* **Provided material**
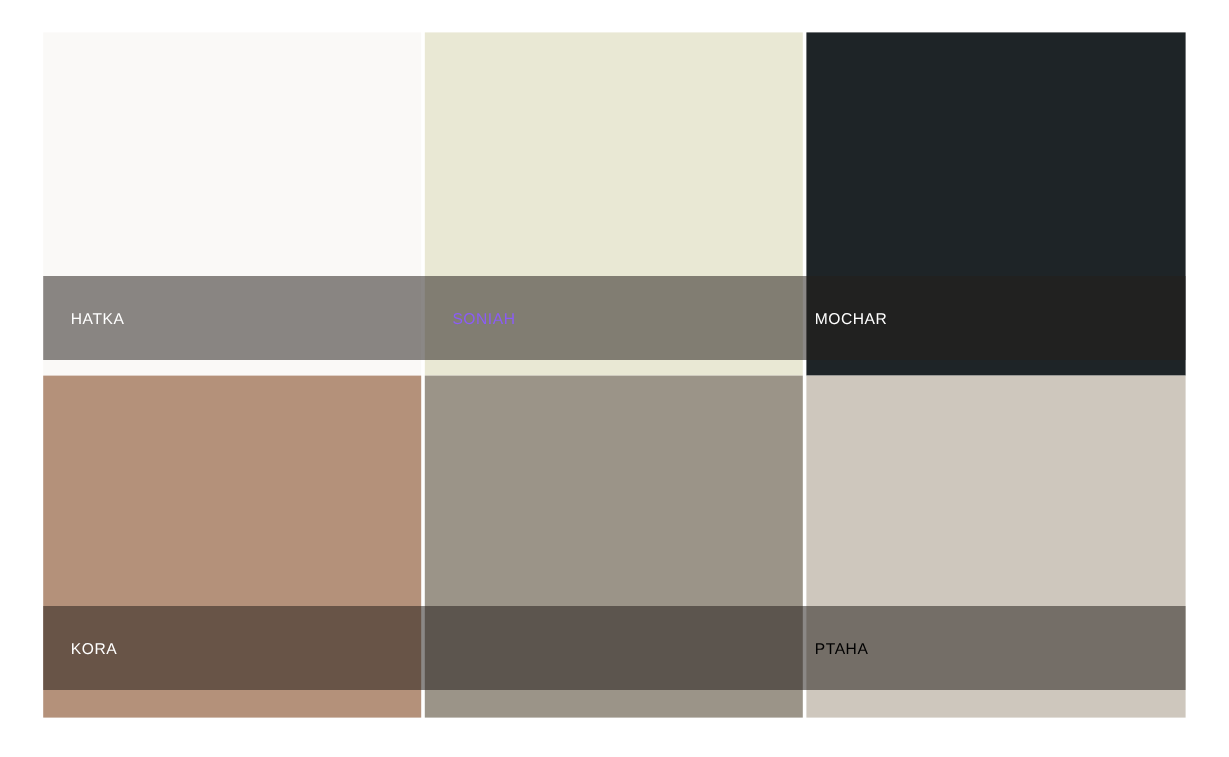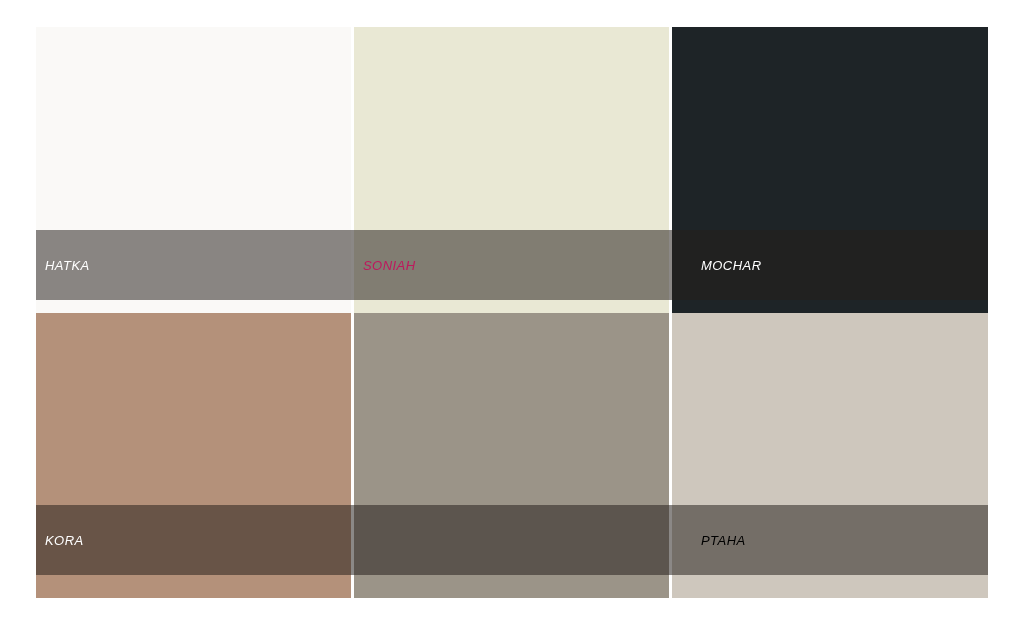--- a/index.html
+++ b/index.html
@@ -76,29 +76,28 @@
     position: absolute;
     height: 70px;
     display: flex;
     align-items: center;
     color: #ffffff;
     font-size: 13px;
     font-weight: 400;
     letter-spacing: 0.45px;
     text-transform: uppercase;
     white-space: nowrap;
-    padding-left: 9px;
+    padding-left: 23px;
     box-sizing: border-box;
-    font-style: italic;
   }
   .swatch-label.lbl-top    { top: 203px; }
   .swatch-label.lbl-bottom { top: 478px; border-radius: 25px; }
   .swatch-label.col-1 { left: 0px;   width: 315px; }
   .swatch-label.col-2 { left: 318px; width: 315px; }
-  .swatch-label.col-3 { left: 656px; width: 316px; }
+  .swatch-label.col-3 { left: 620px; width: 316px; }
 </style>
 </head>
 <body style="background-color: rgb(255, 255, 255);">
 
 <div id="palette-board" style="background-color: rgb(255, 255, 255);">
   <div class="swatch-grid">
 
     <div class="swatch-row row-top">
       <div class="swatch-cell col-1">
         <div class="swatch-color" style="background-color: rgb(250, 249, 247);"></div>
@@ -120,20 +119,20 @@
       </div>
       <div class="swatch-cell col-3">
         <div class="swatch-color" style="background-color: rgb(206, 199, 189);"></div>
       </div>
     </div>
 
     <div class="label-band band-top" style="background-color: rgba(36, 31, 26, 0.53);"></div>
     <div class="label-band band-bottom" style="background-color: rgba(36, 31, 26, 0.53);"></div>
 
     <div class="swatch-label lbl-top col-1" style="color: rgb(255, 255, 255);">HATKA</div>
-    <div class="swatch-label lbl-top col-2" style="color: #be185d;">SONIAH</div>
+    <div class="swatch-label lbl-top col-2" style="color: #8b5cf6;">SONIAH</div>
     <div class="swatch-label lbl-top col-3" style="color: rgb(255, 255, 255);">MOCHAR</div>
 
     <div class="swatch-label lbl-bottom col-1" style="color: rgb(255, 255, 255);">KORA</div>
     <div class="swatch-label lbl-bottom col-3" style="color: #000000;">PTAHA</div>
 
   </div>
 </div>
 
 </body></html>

* **Exercise objective**
Reproduce each line of the entries in which the word "SONIAH" is found.

* **Solution for this problem**
-    <div class="swatch-label lbl-top col-2" style="color: #be185d;">SONIAH</div>
+    <div class="swatch-label lbl-top col-2" style="color: #8b5cf6;">SONIAH</div>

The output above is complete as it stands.